Saved data entries:
▼
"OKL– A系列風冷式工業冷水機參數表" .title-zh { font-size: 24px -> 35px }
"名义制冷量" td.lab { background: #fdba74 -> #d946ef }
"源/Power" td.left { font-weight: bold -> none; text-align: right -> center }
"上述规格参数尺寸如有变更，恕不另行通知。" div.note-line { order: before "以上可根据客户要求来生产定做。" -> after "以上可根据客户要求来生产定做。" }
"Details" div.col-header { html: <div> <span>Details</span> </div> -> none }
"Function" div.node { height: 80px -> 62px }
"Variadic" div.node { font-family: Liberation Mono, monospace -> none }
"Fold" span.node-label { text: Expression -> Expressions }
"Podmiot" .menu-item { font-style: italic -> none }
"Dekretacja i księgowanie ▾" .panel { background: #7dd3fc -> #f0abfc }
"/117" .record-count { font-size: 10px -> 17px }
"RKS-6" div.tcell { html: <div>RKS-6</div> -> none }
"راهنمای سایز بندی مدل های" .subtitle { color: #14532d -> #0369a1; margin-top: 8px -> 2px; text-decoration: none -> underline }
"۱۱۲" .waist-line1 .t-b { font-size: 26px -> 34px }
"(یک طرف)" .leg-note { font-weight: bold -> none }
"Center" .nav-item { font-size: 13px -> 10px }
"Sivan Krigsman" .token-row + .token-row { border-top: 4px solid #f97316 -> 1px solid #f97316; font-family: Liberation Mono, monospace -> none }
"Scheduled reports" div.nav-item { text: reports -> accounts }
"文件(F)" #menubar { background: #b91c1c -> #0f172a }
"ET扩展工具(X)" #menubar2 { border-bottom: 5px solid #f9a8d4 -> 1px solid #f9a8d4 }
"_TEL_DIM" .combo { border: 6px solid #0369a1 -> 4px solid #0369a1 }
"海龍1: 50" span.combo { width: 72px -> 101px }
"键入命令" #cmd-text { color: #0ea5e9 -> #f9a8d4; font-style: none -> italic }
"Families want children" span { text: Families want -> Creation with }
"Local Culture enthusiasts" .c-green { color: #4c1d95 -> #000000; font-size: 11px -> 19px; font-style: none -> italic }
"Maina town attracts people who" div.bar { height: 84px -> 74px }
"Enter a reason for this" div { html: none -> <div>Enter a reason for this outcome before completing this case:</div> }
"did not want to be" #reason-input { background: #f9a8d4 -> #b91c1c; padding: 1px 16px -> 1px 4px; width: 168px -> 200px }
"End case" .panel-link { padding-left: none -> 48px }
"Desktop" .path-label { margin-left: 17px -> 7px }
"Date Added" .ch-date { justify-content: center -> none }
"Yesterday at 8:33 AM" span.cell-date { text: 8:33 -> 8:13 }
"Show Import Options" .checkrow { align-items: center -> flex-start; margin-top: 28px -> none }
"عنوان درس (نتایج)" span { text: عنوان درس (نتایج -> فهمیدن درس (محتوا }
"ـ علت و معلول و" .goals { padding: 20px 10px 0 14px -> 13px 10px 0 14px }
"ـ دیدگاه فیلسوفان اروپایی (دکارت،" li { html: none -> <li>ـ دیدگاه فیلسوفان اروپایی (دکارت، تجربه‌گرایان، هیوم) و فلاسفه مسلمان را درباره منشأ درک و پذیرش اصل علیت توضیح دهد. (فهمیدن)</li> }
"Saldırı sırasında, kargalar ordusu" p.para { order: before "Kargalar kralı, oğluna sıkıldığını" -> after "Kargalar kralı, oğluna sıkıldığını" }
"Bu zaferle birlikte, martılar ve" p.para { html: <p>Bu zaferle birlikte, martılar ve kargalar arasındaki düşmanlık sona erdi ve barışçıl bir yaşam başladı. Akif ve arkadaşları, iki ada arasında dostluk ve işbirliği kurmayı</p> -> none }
▲
» Task objective: Please retype all of the data above exactly as it appears.

» Response below:
"OKL– A系列風冷式工業冷水機參數表" .title-zh { font-size: 24px -> 35px }
"名义制冷量" td.lab { background: #fdba74 -> #d946ef }
"源/Power" td.left { font-weight: bold -> none; text-align: right -> center }
"上述规格参数尺寸如有变更，恕不另行通知。" div.note-line { order: before "以上可根据客户要求来生产定做。" -> after "以上可根据客户要求来生产定做。" }
"Details" div.col-header { html: <div> <span>Details</span> </div> -> none }
"Function" div.node { height: 80px -> 62px }
"Variadic" div.node { font-family: Liberation Mono, monospace -> none }
"Fold" span.node-label { text: Expression -> Expressions }
"Podmiot" .menu-item { font-style: italic -> none }
"Dekretacja i księgowanie ▾" .panel { background: #7dd3fc -> #f0abfc }
"/117" .record-count { font-size: 10px -> 17px }
"RKS-6" div.tcell { html: <div>RKS-6</div> -> none }
"راهنمای سایز بندی مدل های" .subtitle { color: #14532d -> #0369a1; margin-top: 8px -> 2px; text-decoration: none -> underline }
"۱۱۲" .waist-line1 .t-b { font-size: 26px -> 34px }
"(یک طرف)" .leg-note { font-weight: bold -> none }
"Center" .nav-item { font-size: 13px -> 10px }
"Sivan Krigsman" .token-row + .token-row { border-top: 4px solid #f97316 -> 1px solid #f97316; font-family: Liberation Mono, monospace -> none }
"Scheduled reports" div.nav-item { text: reports -> accounts }
"文件(F)" #menubar { background: #b91c1c -> #0f172a }
"ET扩展工具(X)" #menubar2 { border-bottom: 5px solid #f9a8d4 -> 1px solid #f9a8d4 }
"_TEL_DIM" .combo { border: 6px solid #0369a1 -> 4px solid #0369a1 }
"海龍1: 50" span.combo { width: 72px -> 101px }
"键入命令" #cmd-text { color: #0ea5e9 -> #f9a8d4; font-style: none -> italic }
"Families want children" span { text: Families want -> Creation with }
"Local Culture enthusiasts" .c-green { color: #4c1d95 -> #000000; font-size: 11px -> 19px; font-style: none -> italic }
"Maina town attracts people who" div.bar { height: 84px -> 74px }
"Enter a reason for this" div { html: none -> <div>Enter a reason for this outcome before completing this case:</div> }
"did not want to be" #reason-input { background: #f9a8d4 -> #b91c1c; padding: 1px 16px -> 1px 4px; width: 168px -> 200px }
"End case" .panel-link { padding-left: none -> 48px }
"Desktop" .path-label { margin-left: 17px -> 7px }
"Date Added" .ch-date { justify-content: center -> none }
"Yesterday at 8:33 AM" span.cell-date { text: 8:33 -> 8:13 }
"Show Import Options" .checkrow { align-items: center -> flex-start; margin-top: 28px -> none }
"عنوان درس (نتایج)" span { text: عنوان درس (نتایج -> فهمیدن درس (محتوا }
"ـ علت و معلول و" .goals { padding: 20px 10px 0 14px -> 13px 10px 0 14px }
"ـ دیدگاه فیلسوفان اروپایی (دکارت،" li { html: none -> <li>ـ دیدگاه فیلسوفان اروپایی (دکارت، تجربه‌گرایان، هیوم) و فلاسفه مسلمان را درباره منشأ درک و پذیرش اصل علیت توضیح دهد. (فهمیدن)</li> }
"Saldırı sırasında, kargalar ordusu" p.para { order: before "Kargalar kralı, oğluna sıkıldığını" -> after "Kargalar kralı, oğluna sıkıldığını" }
"Bu zaferle birlikte, martılar ve" p.para { html: <p>Bu zaferle birlikte, martılar ve kargalar arasındaki düşmanlık sona erdi ve barışçıl bir yaşam başladı. Akif ve arkadaşları, iki ada arasında dostluk ve işbirliği kurmayı</p> -> none }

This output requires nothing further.